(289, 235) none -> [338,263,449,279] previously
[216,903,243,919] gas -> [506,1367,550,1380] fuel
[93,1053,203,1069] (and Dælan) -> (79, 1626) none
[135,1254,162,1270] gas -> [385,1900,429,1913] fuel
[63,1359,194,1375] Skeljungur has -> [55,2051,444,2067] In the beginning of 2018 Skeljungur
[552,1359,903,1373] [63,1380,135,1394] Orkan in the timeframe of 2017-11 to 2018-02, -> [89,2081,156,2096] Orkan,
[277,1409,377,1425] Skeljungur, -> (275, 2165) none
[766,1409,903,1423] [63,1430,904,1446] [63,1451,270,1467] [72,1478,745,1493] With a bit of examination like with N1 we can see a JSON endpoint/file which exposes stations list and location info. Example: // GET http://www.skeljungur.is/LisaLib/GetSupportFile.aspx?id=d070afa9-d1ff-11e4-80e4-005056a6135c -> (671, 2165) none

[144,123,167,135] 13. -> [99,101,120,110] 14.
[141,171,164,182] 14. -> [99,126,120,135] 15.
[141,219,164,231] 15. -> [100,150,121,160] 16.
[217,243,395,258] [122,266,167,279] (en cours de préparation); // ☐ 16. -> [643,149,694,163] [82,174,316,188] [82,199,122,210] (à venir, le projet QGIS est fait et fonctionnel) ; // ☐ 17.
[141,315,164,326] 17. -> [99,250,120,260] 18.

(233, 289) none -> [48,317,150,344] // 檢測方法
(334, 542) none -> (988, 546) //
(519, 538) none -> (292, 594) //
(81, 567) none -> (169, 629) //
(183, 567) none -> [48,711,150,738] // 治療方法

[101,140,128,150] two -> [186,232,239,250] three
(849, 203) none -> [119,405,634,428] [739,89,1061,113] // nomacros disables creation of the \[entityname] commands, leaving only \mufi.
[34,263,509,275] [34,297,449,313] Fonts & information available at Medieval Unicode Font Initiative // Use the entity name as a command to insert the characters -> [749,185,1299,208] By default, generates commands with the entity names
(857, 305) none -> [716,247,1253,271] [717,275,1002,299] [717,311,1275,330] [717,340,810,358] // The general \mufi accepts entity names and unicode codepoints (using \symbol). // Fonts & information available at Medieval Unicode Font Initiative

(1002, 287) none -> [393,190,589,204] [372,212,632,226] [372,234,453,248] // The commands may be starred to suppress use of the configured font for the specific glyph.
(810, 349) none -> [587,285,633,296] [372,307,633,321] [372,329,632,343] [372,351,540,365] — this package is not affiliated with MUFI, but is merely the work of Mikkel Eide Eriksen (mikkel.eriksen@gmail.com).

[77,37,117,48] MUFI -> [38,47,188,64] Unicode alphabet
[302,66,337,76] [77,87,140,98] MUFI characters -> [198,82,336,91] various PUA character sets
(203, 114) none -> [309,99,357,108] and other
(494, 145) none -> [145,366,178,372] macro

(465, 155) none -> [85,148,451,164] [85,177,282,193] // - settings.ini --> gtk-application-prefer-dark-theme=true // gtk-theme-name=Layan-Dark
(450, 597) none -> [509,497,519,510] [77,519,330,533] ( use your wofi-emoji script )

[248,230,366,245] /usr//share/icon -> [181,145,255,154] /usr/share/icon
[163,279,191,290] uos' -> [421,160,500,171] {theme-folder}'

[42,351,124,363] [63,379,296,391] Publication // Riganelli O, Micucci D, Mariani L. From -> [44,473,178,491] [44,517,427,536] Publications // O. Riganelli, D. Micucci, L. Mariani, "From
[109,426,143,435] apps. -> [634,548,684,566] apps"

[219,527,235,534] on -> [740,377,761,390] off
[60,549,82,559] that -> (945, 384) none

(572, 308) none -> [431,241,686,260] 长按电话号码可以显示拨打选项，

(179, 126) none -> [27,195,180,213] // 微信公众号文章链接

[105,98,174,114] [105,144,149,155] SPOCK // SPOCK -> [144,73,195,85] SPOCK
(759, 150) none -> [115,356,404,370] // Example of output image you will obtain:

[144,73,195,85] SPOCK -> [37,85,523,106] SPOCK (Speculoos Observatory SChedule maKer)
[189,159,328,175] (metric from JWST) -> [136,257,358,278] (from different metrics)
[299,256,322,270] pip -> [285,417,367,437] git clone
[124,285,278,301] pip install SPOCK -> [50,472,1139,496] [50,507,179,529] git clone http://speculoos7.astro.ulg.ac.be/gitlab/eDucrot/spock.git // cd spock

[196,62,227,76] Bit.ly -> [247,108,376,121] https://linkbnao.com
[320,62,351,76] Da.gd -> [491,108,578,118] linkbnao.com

----

* Description of the task:
Word for word, write out all of the entries again.

* Solution for this problem:
(289, 235) none -> [338,263,449,279] previously
[216,903,243,919] gas -> [506,1367,550,1380] fuel
[93,1053,203,1069] (and Dælan) -> (79, 1626) none
[135,1254,162,1270] gas -> [385,1900,429,1913] fuel
[63,1359,194,1375] Skeljungur has -> [55,2051,444,2067] In the beginning of 2018 Skeljungur
[552,1359,903,1373] [63,1380,135,1394] Orkan in the timeframe of 2017-11 to 2018-02, -> [89,2081,156,2096] Orkan,
[277,1409,377,1425] Skeljungur, -> (275, 2165) none
[766,1409,903,1423] [63,1430,904,1446] [63,1451,270,1467] [72,1478,745,1493] With a bit of examination like with N1 we can see a JSON endpoint/file which exposes stations list and location info. Example: // GET http://www.skeljungur.is/LisaLib/GetSupportFile.aspx?id=d070afa9-d1ff-11e4-80e4-005056a6135c -> (671, 2165) none

[144,123,167,135] 13. -> [99,101,120,110] 14.
[141,171,164,182] 14. -> [99,126,120,135] 15.
[141,219,164,231] 15. -> [100,150,121,160] 16.
[217,243,395,258] [122,266,167,279] (en cours de préparation); // ☐ 16. -> [643,149,694,163] [82,174,316,188] [82,199,122,210] (à venir, le projet QGIS est fait et fonctionnel) ; // ☐ 17.
[141,315,164,326] 17. -> [99,250,120,260] 18.

(233, 289) none -> [48,317,150,344] // 檢測方法
(334, 542) none -> (988, 546) //
(519, 538) none -> (292, 594) //
(81, 567) none -> (169, 629) //
(183, 567) none -> [48,711,150,738] // 治療方法

[101,140,128,150] two -> [186,232,239,250] three
(849, 203) none -> [119,405,634,428] [739,89,1061,113] // nomacros disables creation of the \[entityname] commands, leaving only \mufi.
[34,263,509,275] [34,297,449,313] Fonts & information available at Medieval Unicode Font Initiative // Use the entity name as a command to insert the characters -> [749,185,1299,208] By default, generates commands with the entity names
(857, 305) none -> [716,247,1253,271] [717,275,1002,299] [717,311,1275,330] [717,340,810,358] // The general \mufi accepts entity names and unicode codepoints (using \symbol). // Fonts & information available at Medieval Unicode Font Initiative

(1002, 287) none -> [393,190,589,204] [372,212,632,226] [372,234,453,248] // The commands may be starred to suppress use of the configured font for the specific glyph.
(810, 349) none -> [587,285,633,296] [372,307,633,321] [372,329,632,343] [372,351,540,365] — this package is not affiliated with MUFI, but is merely the work of Mikkel Eide Eriksen (mikkel.eriksen@gmail.com).

[77,37,117,48] MUFI -> [38,47,188,64] Unicode alphabet
[302,66,337,76] [77,87,140,98] MUFI characters -> [198,82,336,91] various PUA character sets
(203, 114) none -> [309,99,357,108] and other
(494, 145) none -> [145,366,178,372] macro

(465, 155) none -> [85,148,451,164] [85,177,282,193] // - settings.ini --> gtk-application-prefer-dark-theme=true // gtk-theme-name=Layan-Dark
(450, 597) none -> [509,497,519,510] [77,519,330,533] ( use your wofi-emoji script )

[248,230,366,245] /usr//share/icon -> [181,145,255,154] /usr/share/icon
[163,279,191,290] uos' -> [421,160,500,171] {theme-folder}'

[42,351,124,363] [63,379,296,391] Publication // Riganelli O, Micucci D, Mariani L. From -> [44,473,178,491] [44,517,427,536] Publications // O. Riganelli, D. Micucci, L. Mariani, "From
[109,426,143,435] apps. -> [634,548,684,566] apps"

[219,527,235,534] on -> [740,377,761,390] off
[60,549,82,559] that -> (945, 384) none

(572, 308) none -> [431,241,686,260] 长按电话号码可以显示拨打选项，

(179, 126) none -> [27,195,180,213] // 微信公众号文章链接

[105,98,174,114] [105,144,149,155] SPOCK // SPOCK -> [144,73,195,85] SPOCK
(759, 150) none -> [115,356,404,370] // Example of output image you will obtain:

[144,73,195,85] SPOCK -> [37,85,523,106] SPOCK (Speculoos Observatory SChedule maKer)
[189,159,328,175] (metric from JWST) -> [136,257,358,278] (from different metrics)
[299,256,322,270] pip -> [285,417,367,437] git clone
[124,285,278,301] pip install SPOCK -> [50,472,1139,496] [50,507,179,529] git clone http://speculoos7.astro.ulg.ac.be/gitlab/eDucrot/spock.git // cd spock

[196,62,227,76] Bit.ly -> [247,108,376,121] https://linkbnao.com
[320,62,351,76] Da.gd -> [491,108,578,118] linkbnao.com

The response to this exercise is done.